Narrow the data below down to the lines containing "gear".

(Beginning of Recorded data)

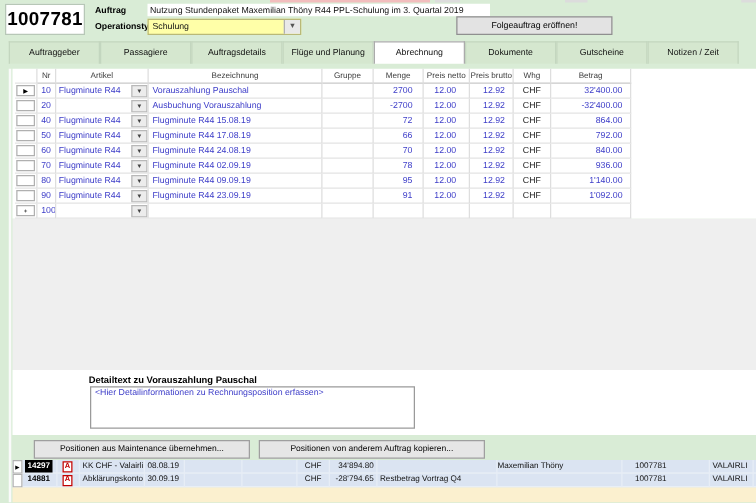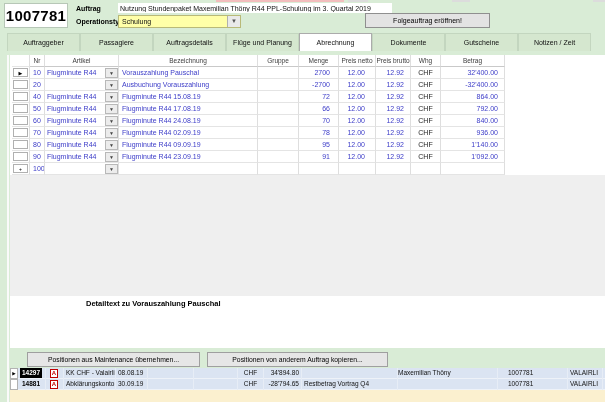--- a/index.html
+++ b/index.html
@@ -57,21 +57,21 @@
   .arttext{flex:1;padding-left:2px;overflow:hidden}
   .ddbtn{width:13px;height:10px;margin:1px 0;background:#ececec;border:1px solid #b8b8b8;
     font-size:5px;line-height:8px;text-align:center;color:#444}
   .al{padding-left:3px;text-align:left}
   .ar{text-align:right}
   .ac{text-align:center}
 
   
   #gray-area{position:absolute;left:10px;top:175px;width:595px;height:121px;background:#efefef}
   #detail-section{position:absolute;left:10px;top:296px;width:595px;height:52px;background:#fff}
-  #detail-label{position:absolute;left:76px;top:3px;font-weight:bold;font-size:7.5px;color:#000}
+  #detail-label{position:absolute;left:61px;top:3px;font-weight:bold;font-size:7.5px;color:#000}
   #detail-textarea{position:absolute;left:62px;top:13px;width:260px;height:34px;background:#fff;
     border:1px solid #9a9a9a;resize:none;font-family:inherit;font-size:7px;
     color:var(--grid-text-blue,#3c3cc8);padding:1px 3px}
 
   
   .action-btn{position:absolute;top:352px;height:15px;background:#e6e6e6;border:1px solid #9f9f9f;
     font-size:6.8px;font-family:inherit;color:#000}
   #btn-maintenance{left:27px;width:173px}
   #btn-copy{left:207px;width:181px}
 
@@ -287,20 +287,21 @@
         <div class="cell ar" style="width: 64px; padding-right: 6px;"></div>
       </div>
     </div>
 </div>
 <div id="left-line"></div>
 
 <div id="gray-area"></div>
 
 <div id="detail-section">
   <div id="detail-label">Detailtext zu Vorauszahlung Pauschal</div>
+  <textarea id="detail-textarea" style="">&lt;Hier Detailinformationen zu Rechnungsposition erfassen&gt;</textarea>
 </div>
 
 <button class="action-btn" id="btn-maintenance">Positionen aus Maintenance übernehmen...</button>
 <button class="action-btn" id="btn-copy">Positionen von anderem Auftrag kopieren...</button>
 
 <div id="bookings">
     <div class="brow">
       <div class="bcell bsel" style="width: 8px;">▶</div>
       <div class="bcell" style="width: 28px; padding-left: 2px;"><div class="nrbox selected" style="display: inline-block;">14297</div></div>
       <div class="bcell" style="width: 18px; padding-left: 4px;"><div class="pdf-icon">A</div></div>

(End of Recorded data)
(Beginning of Recorded data)

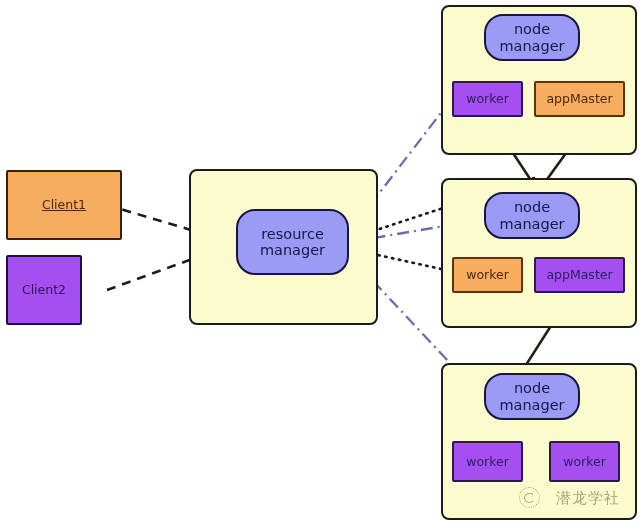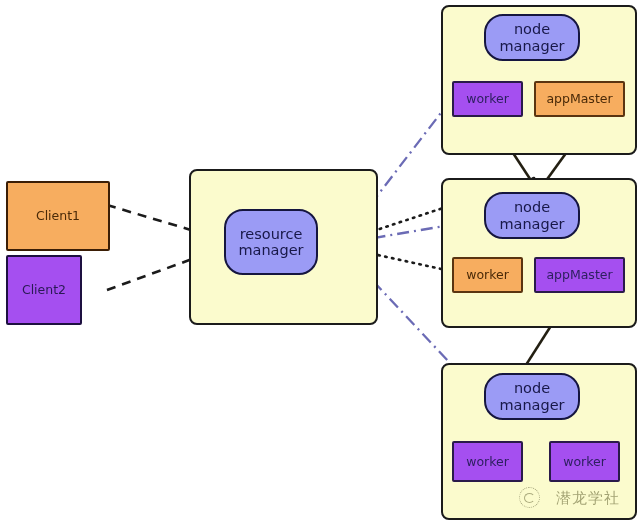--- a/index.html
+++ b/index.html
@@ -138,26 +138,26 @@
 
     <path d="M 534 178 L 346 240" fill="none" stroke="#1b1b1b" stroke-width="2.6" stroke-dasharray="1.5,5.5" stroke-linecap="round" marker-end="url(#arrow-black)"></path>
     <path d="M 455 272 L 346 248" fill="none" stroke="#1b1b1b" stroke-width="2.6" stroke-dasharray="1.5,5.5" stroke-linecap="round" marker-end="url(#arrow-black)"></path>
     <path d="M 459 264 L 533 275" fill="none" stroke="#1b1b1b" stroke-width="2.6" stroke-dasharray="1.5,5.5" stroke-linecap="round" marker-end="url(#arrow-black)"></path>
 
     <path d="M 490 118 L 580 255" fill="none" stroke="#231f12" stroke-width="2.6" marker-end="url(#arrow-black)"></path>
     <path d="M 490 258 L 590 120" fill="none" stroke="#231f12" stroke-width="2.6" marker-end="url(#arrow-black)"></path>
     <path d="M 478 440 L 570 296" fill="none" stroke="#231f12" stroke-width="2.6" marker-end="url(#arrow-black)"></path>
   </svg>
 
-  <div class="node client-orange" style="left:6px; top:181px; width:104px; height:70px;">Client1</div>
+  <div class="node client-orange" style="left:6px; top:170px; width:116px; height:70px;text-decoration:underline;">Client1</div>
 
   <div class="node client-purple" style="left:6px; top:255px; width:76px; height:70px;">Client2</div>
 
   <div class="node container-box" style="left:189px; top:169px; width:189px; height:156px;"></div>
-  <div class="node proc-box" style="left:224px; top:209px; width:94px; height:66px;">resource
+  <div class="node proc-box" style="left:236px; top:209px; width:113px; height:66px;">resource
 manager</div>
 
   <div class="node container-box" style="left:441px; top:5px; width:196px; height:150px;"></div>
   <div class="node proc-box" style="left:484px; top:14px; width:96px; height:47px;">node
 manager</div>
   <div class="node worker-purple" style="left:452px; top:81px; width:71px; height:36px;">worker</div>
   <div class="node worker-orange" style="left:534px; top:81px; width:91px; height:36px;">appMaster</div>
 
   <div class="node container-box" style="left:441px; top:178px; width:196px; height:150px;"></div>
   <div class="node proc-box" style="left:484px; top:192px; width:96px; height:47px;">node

(End of Recorded data)
(Beginning of Recorded data)

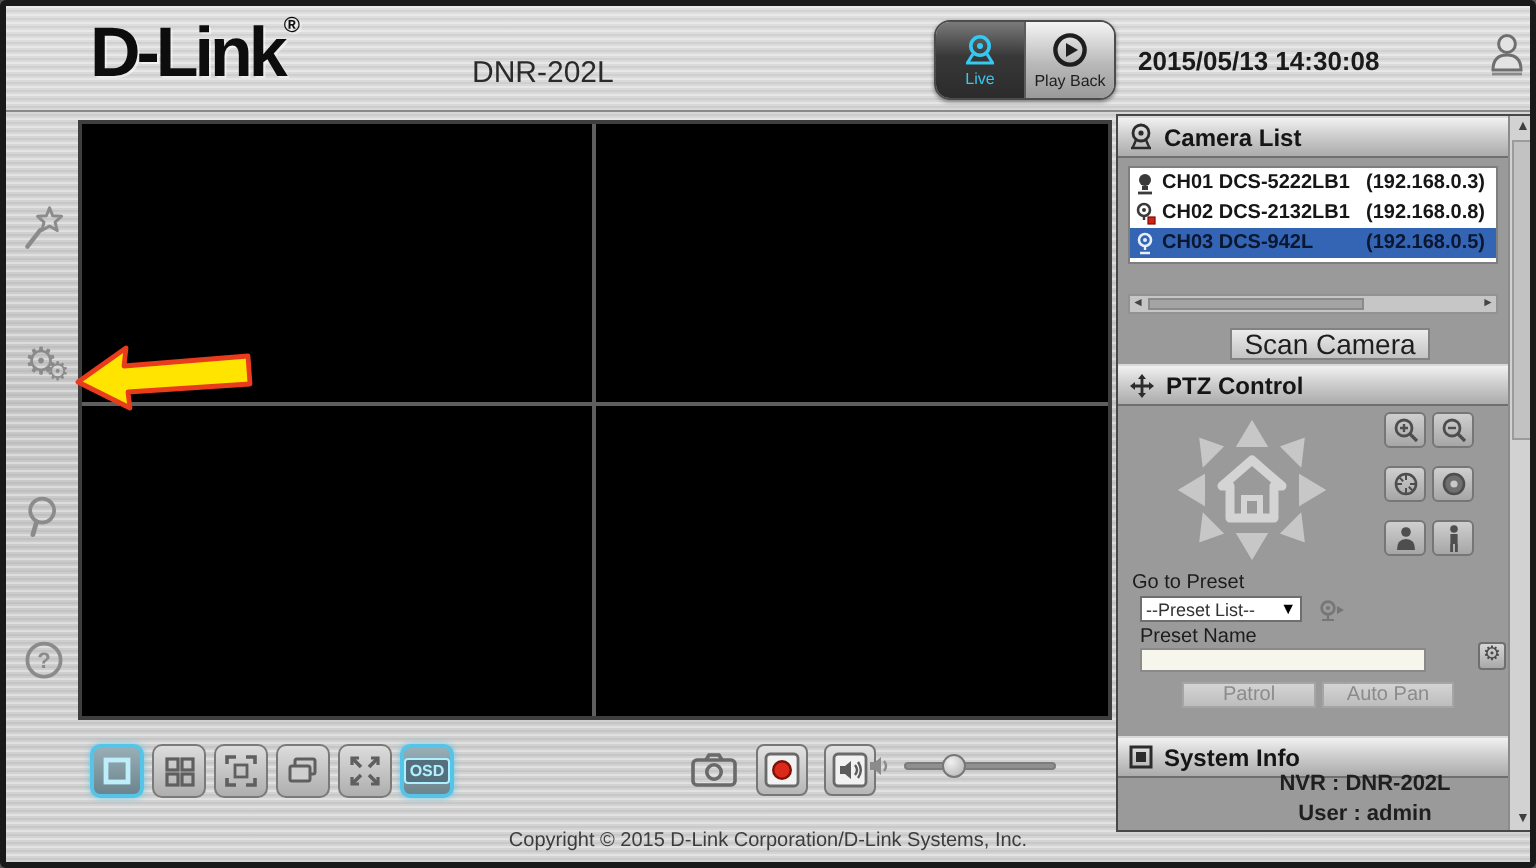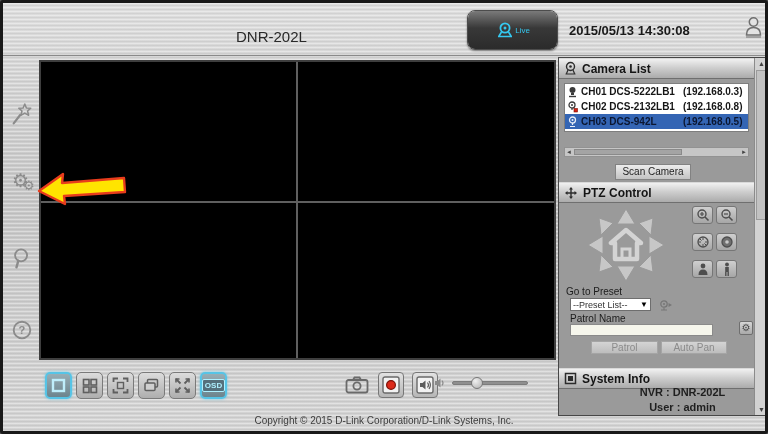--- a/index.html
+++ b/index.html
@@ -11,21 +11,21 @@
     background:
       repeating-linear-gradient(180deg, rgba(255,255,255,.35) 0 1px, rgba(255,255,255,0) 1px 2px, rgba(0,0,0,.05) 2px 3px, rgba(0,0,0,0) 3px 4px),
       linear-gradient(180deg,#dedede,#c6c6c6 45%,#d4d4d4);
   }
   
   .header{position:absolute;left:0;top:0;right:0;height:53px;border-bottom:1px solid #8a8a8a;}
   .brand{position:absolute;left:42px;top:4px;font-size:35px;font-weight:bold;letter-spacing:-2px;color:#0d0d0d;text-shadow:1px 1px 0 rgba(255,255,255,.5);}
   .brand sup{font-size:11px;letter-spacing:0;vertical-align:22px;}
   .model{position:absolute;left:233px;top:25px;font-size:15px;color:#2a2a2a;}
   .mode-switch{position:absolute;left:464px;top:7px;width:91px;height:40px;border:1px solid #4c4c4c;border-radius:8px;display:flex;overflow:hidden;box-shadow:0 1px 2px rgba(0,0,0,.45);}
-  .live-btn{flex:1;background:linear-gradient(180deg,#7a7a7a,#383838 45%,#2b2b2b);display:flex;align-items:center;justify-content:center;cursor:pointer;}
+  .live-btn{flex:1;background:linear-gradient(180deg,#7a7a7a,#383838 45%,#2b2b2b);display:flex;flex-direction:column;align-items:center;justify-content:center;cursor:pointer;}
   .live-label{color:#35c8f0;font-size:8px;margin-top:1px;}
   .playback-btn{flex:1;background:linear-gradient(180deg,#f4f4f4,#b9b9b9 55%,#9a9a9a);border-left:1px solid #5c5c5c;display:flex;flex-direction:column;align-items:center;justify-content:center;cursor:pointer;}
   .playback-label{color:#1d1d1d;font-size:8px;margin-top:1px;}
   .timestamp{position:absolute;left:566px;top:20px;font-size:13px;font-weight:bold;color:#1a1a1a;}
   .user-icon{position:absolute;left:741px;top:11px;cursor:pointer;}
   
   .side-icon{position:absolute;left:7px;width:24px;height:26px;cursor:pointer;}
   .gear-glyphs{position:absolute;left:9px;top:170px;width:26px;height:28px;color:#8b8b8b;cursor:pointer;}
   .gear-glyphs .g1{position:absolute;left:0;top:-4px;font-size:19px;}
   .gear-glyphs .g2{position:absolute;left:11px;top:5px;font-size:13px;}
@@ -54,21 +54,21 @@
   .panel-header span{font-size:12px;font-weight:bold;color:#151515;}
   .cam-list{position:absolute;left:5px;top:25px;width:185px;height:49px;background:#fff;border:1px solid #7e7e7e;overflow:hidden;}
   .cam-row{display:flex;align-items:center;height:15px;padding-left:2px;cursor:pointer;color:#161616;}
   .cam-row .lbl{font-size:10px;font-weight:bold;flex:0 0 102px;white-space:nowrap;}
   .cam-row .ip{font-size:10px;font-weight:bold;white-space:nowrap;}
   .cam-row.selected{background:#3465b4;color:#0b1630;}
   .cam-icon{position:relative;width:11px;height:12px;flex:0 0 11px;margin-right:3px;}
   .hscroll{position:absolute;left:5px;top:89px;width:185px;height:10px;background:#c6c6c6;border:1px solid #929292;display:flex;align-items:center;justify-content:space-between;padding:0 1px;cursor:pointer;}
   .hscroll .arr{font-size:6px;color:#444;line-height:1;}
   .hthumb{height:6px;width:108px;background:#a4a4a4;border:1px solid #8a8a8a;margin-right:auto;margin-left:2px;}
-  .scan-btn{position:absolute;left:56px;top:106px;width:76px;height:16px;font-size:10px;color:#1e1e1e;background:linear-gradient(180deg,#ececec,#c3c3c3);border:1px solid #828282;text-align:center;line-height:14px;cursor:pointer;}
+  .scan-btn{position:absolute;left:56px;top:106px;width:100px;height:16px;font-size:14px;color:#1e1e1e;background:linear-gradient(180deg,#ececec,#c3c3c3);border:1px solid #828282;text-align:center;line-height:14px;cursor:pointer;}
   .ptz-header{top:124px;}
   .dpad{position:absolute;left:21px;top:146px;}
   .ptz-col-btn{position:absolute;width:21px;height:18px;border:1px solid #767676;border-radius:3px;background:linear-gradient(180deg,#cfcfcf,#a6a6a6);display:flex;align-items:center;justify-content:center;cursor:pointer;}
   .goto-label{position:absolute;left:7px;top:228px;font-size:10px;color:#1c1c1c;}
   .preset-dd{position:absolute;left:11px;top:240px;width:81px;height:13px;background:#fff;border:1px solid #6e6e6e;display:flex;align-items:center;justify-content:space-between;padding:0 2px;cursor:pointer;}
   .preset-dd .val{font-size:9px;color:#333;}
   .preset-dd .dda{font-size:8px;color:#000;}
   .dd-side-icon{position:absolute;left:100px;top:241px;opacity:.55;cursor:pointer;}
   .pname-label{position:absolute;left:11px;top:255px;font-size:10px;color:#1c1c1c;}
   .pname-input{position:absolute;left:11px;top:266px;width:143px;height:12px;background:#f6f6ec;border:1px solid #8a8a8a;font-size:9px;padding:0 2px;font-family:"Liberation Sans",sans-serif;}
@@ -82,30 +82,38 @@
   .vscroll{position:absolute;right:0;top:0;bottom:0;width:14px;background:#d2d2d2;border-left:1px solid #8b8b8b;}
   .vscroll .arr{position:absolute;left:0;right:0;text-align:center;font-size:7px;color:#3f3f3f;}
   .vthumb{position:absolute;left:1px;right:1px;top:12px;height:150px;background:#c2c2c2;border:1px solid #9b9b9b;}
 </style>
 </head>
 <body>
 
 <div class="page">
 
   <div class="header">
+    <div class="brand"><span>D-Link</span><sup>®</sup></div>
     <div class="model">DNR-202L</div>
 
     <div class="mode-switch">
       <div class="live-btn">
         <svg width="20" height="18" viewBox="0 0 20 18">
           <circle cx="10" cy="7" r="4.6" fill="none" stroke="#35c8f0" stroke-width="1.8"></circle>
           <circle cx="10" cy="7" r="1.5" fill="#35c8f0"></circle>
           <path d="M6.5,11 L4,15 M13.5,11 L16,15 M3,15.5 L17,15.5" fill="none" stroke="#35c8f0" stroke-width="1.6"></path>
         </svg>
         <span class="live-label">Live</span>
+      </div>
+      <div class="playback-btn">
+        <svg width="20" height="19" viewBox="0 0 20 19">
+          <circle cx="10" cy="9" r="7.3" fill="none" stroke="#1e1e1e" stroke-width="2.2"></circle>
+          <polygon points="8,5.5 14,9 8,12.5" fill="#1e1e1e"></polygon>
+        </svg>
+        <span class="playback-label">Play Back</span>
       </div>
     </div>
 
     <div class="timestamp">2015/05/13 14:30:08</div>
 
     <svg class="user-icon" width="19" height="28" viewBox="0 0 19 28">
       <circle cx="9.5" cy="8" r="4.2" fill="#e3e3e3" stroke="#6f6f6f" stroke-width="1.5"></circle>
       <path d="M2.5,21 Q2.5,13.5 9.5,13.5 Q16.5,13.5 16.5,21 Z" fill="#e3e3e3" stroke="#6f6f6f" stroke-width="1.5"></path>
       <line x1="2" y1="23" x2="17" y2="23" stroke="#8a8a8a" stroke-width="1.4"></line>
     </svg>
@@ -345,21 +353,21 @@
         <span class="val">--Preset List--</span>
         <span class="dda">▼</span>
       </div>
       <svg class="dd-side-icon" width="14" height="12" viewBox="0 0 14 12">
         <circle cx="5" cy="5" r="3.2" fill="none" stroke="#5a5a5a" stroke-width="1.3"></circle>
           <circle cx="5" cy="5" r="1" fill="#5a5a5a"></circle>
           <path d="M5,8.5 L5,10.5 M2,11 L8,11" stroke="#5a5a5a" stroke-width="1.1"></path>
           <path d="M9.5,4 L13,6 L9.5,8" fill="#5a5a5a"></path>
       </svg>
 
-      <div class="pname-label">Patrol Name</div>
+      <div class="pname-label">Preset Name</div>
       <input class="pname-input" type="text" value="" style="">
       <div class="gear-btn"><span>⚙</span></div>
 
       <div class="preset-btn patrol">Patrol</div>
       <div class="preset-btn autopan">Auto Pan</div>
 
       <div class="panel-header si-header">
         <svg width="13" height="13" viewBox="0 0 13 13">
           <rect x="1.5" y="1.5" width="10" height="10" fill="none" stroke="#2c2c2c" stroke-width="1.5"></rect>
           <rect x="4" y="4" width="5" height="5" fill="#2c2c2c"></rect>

(End of Recorded data)

#### [Your response]
   .gear-glyphs{position:absolute;left:9px;top:170px;width:26px;height:28px;color:#8b8b8b;cursor:pointer;}
   .gear-glyphs .g1{position:absolute;left:0;top:-4px;font-size:19px;}
   .gear-glyphs .g2{position:absolute;left:11px;top:5px;font-size:13px;}
       <div class="gear-btn"><span>⚙</span></div>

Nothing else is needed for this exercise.